→ **Task**
Match on the string "subtotal" in the entries below and return every matching line.

---- Supplied records

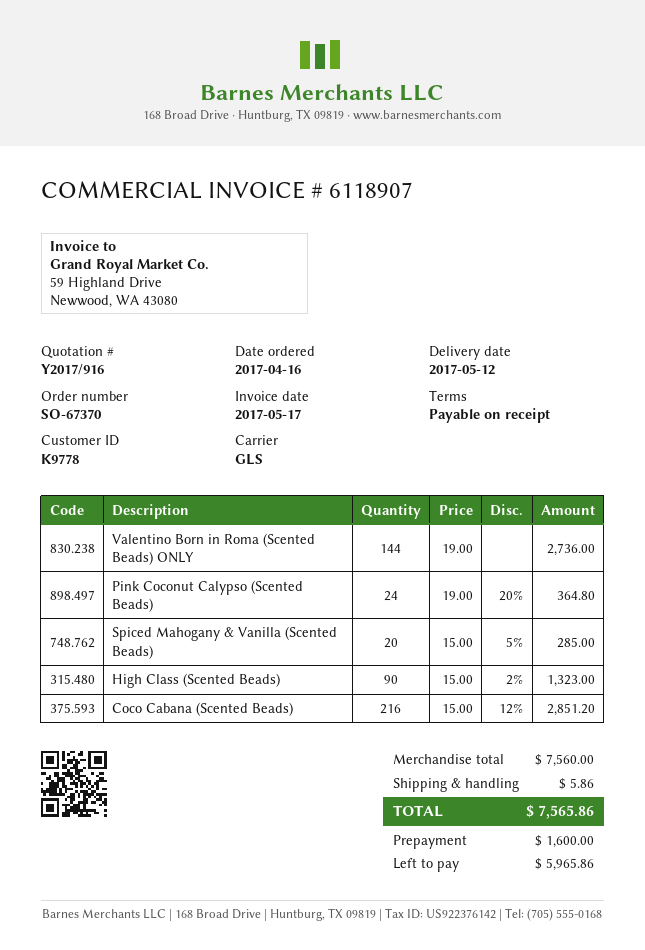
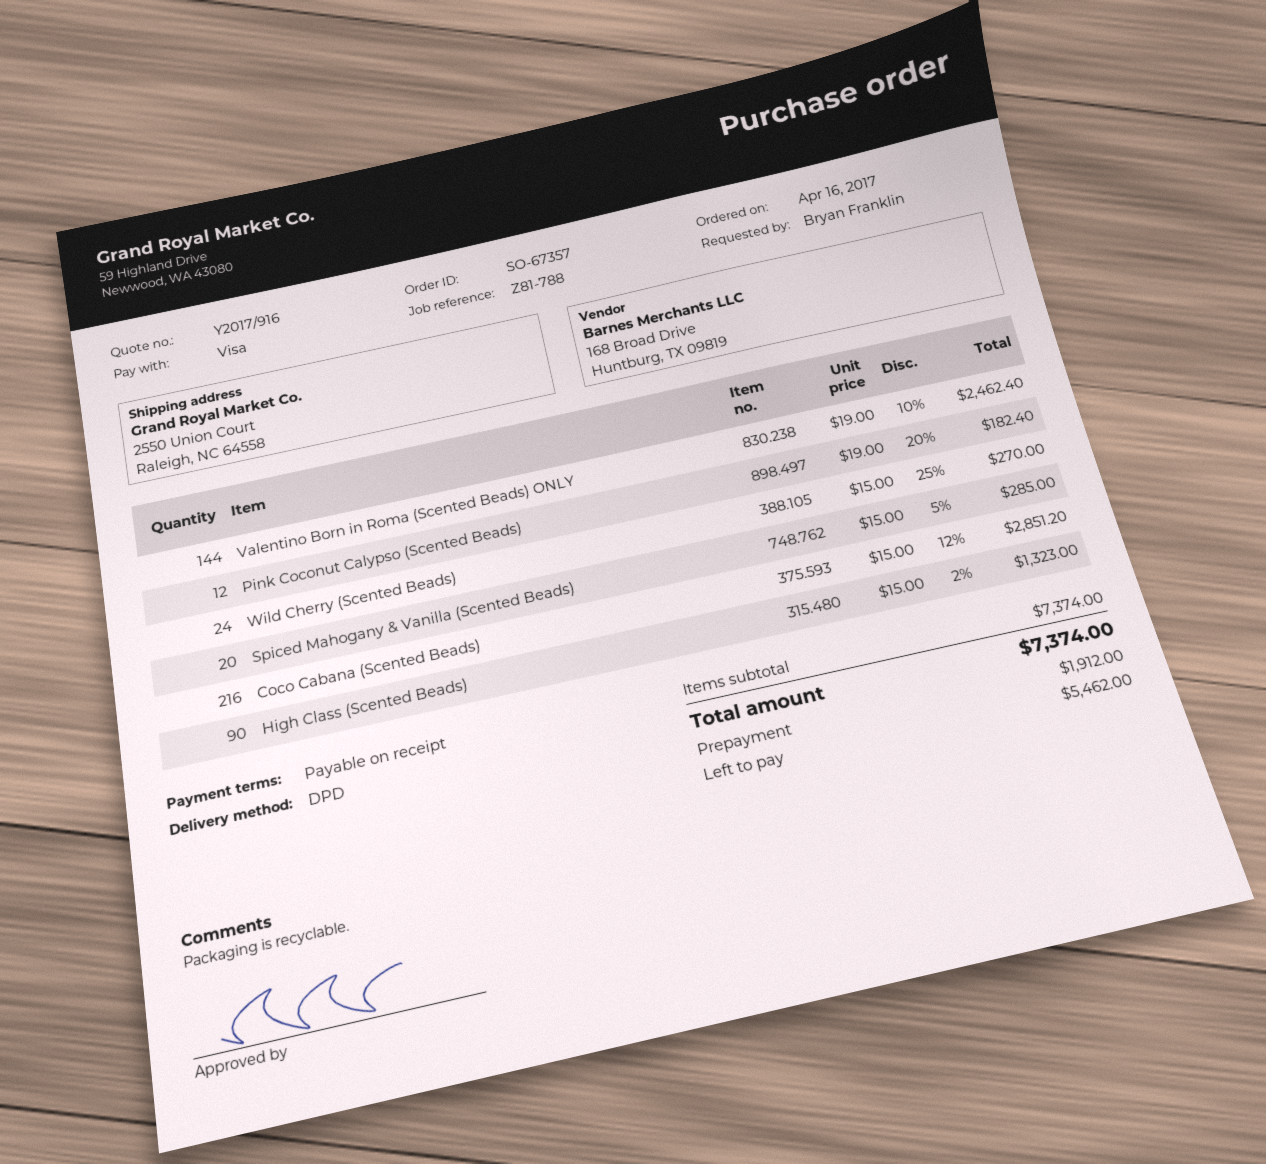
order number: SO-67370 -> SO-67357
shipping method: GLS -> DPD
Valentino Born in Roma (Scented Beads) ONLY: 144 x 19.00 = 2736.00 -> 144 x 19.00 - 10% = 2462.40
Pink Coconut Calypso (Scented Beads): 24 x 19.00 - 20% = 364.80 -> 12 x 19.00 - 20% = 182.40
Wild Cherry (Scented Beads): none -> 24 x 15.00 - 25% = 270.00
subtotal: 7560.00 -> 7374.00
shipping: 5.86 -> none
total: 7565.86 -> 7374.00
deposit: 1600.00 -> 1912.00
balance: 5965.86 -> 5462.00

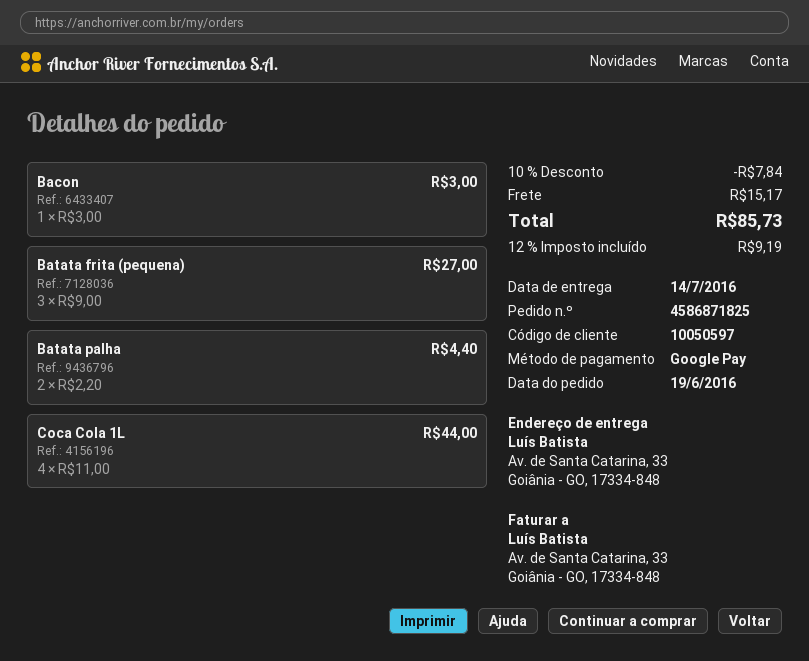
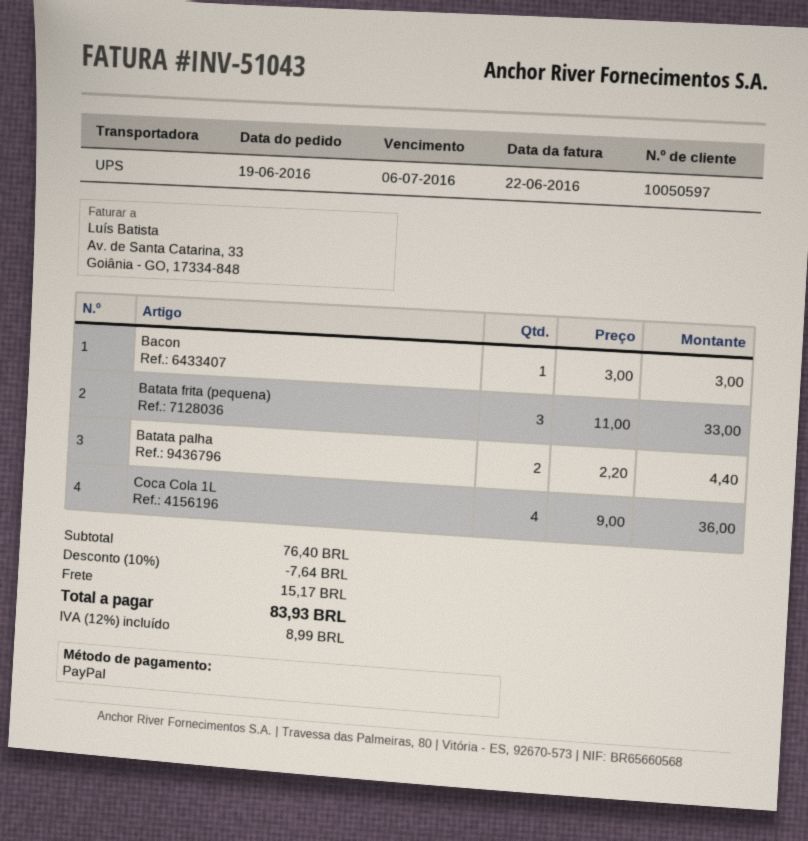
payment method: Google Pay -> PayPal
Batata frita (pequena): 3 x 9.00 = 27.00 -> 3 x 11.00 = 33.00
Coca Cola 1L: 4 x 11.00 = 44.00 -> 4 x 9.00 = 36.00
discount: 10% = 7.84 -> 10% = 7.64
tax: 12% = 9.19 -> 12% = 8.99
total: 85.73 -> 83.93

--------
---- Supplied records

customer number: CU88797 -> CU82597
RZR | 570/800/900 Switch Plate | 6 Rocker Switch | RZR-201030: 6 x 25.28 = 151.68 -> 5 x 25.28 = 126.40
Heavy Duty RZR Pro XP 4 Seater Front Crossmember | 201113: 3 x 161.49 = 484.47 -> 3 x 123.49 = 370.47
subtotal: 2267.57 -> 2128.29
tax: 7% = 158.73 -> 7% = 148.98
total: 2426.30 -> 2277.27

--------

→ **Response area**
subtotal: 7560.00 -> 7374.00
subtotal: 2267.57 -> 2128.29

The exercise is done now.